A predictive model in Python forecasts a certain future output based on trends found through historical data. Essentially, by collecting and analyzing past data, you train a model that detects specific patterns so that it can predict outcomes, such as future sales, disease contraction, fraud, and so on. In other words, when this trained Python model encounters new data later on, it’s able to predict future results.
You can build your predictive model using different data science and machine learning algorithms, such as decision trees, K-means clustering, time series, Naïve Bayes, and others.
Prediction programming is used across industries as a way to drive growth and change. One such way companies use these models is to estimate their sales for the next quarter, based on the data they’ve collected from the previous years. In the same vein, predictive analytics is used by the medical industry to conduct diagnostics and recognize early signs of illness within patients, so doctors are better equipped to treat them.
Can Python be Used for Predictive Analytics?
Yes, Python indeed can be used for predictive analytics. Being one of the most popular programming languages at the moment, Python is rich with powerful libraries that make building predictive models a straightforward process. Some of the popular ones include pandas, NymPy, matplotlib, seaborn, and scikit-learn. In addition to available libraries, Python has many functions that make data analysis and prediction programming easy.
The syntax itself is easy to learn, not to mention adaptable to your analytic needs, which makes it an even more ideal choice for = data scientists and employers alike.
If you utilize Python and its full range of libraries and functionalities, you’ll create effective models with high prediction rates that will drive success for your company (or your own projects) upward. However, before you can begin building such models, you’ll need some background knowledge of coding and machine learning in order to be able to understand the mechanics of these algorithms.
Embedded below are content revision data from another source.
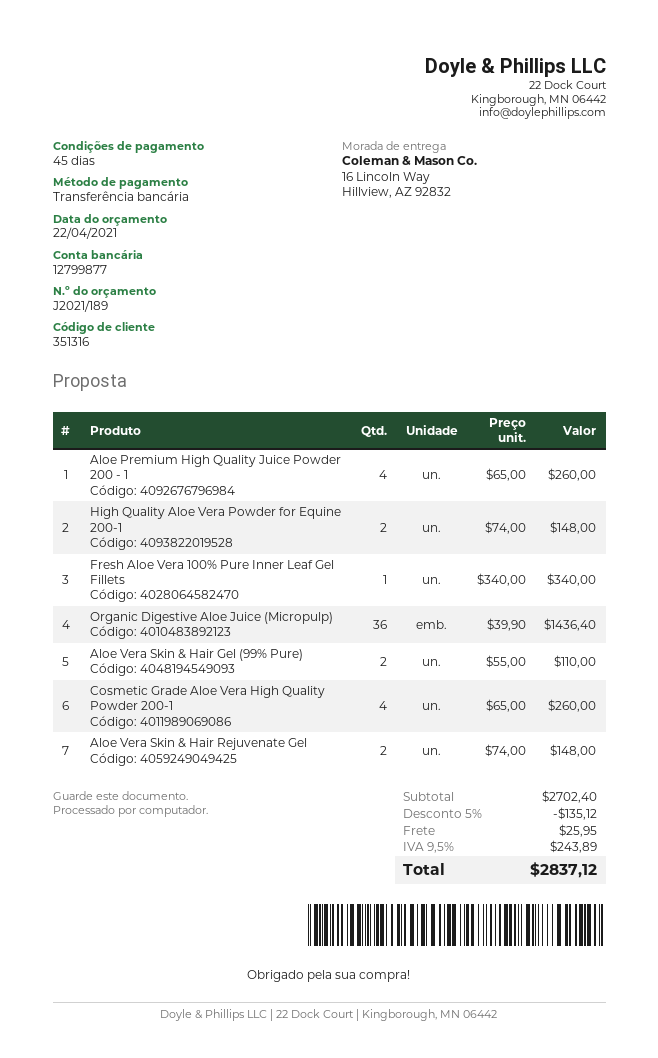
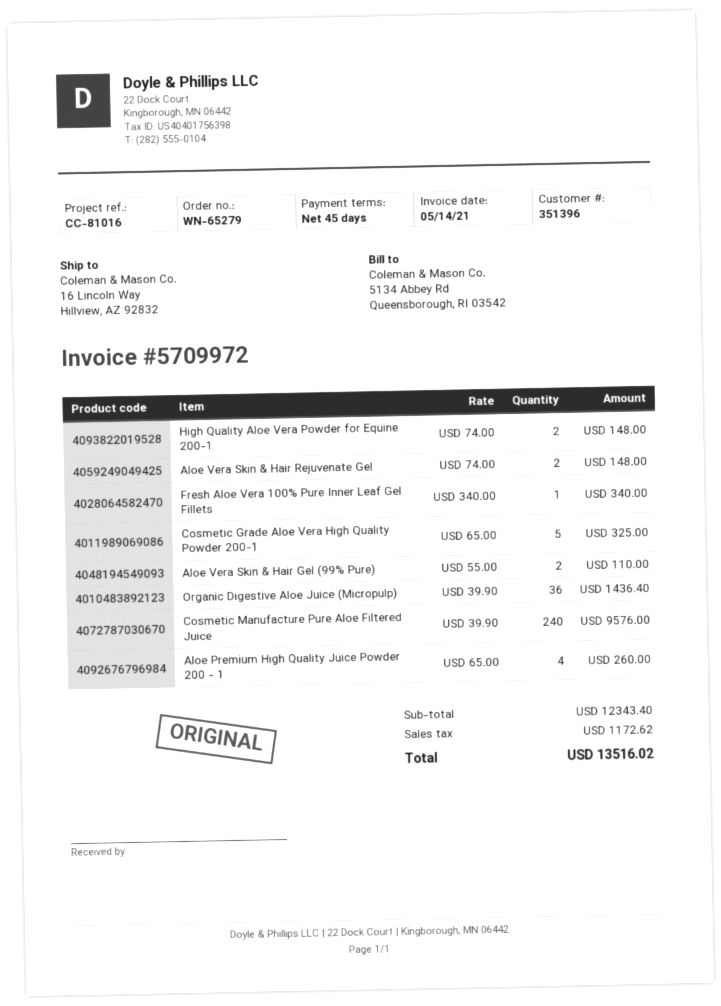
customer number: 351316 -> 351396
Cosmetic Grade Aloe Vera High Quality Powder 200-1: 4 x 65.00 = 260.00 -> 5 x 65.00 = 325.00
Cosmetic Manufacture Pure Aloe Filtered Juice: none -> 240 x 39.90 = 9576.00
subtotal: 2702.40 -> 12343.40
discount: 5% = 135.12 -> none
shipping: 25.95 -> none
tax: 243.89 -> 1172.62
total: 2837.12 -> 13516.02

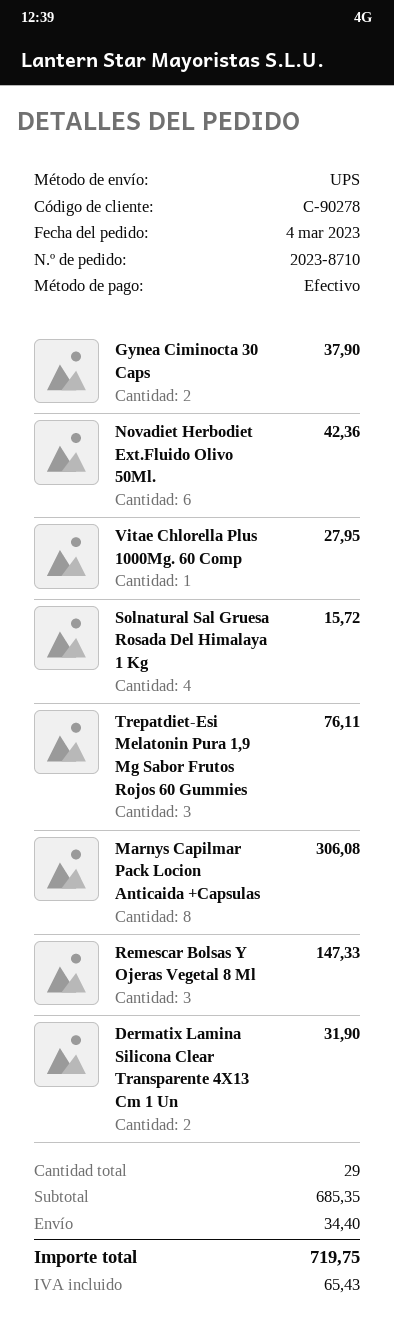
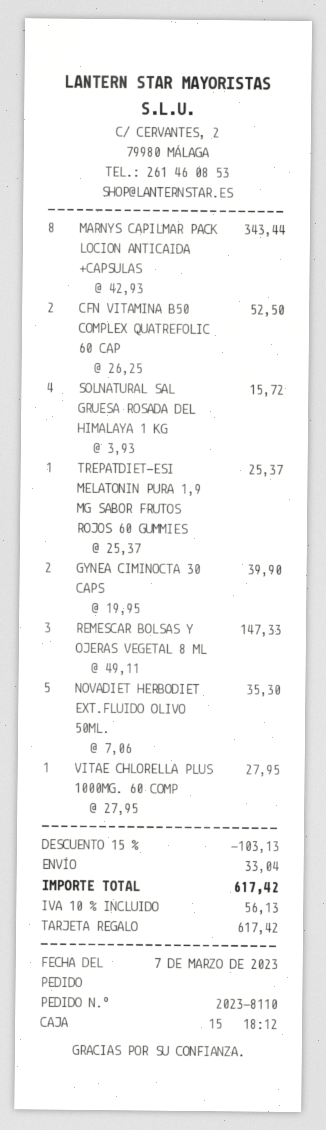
order number: 2023-8710 -> 2023-8110
order date: 2023-03-04 -> 2023-03-07
payment method: cash -> gift card
Gynea Ciminocta 30 Caps: 2 for 37.90 -> 2 for 39.90
Novadiet Herbodiet Ext.Fluido Olivo 50Ml.: 6 for 42.36 -> 5 for 35.30
Trepatdiet-Esi Melatonin Pura 1,9 Mg Sabor Frutos Rojos 60 Gummies: 3 for 76.11 -> 1 for 25.37
Marnys Capilmar Pack Locion Anticaida +Capsulas: 8 for 306.08 -> 8 for 343.44
Dermatix Lamina Silicona Clear Transparente 4X13 Cm 1 Un: 2 for 31.90 -> none
CFN VITAMINA B50 COMPLEX QUATREFOLIC 60 CAP: none -> 2 for 52.50
discount: none -> 15% = 103.13
shipping: 34.40 -> 33.04
tax: 65.43 -> 56.13
total: 719.75 -> 617.42

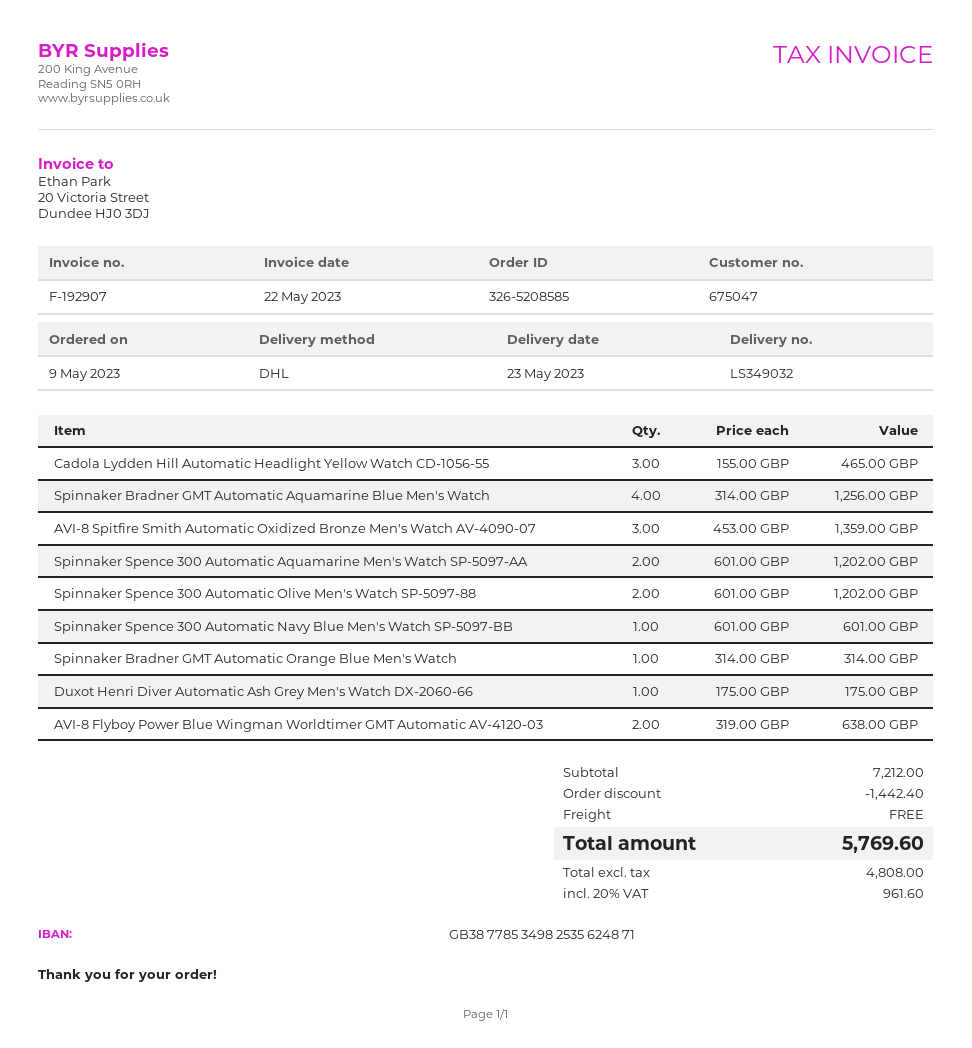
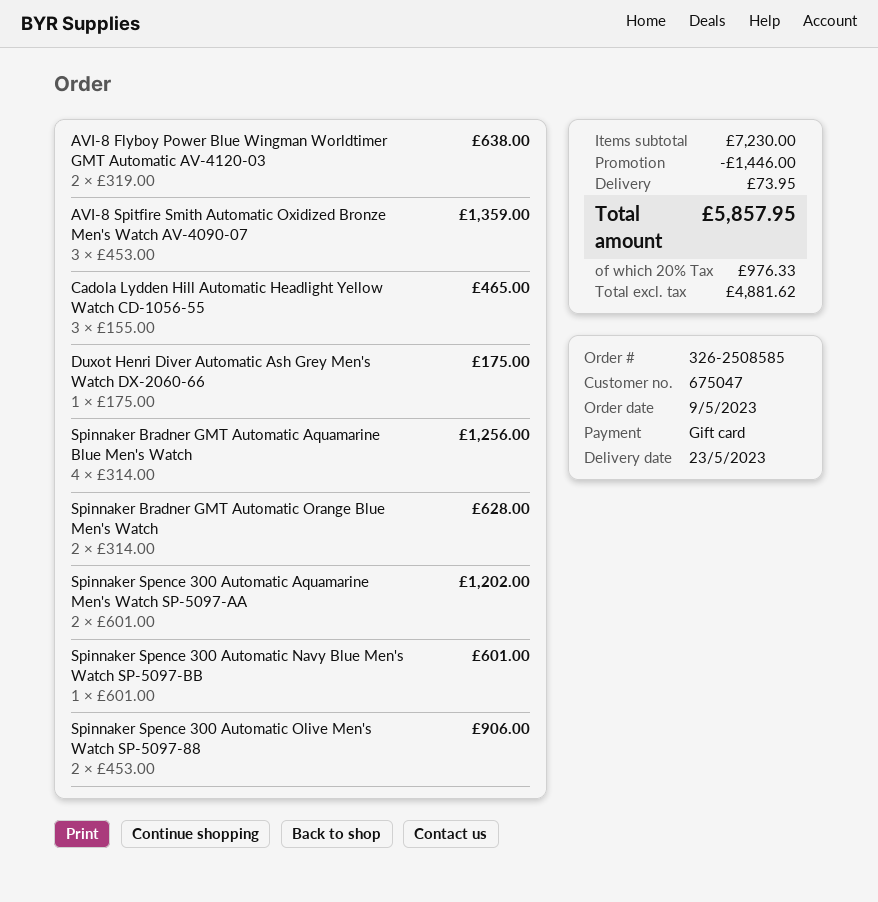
order number: 326-5208585 -> 326-2508585
Spinnaker Spence 300 Automatic Olive Men's Watch SP-5097-88: 2 x 601.00 = 1202.00 -> 2 x 453.00 = 906.00
Spinnaker Bradner GMT Automatic Orange Blue Men's Watch: 1 x 314.00 = 314.00 -> 2 x 314.00 = 628.00
subtotal: 7212.00 -> 7230.00
discount: 1442.40 -> 1446.00
shipping: 0.00 -> 73.95
net: 4808.00 -> 4881.62
tax: 20% = 961.60 -> 20% = 976.33
total: 5769.60 -> 5857.95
How Do You Write a Predictive Model?
Writing a predictive model comes in several steps. For starters, if your dataset has not been preprocessed, you need to clean your data up before you begin. If you’re using ready data from an external source – such as GitHub or Kaggle – chances are some datasets might have already gone through this step.
It's important to explore your dataset, making sure you know what kind of information is stored there. Calling Python functions like info(), shape, and describe() helps you understand the contents you’re working with so you’re better informed on how to build your model later.
Next up is feature selection. Rarely would you need the entire dataset during training. Therefore, you should select only those features that have the strongest relationship with the predicted variable. In this step, you run a statistical analysis to conclude which parts of the dataset are most important to your model.
It’s now time to build your model by splitting the dataset into training and test data. You want to train the model well so it can perform well later when presented with unfamiliar data.
Finally, you evaluate the performance of your model by running a classification report and calculating its ROC curve.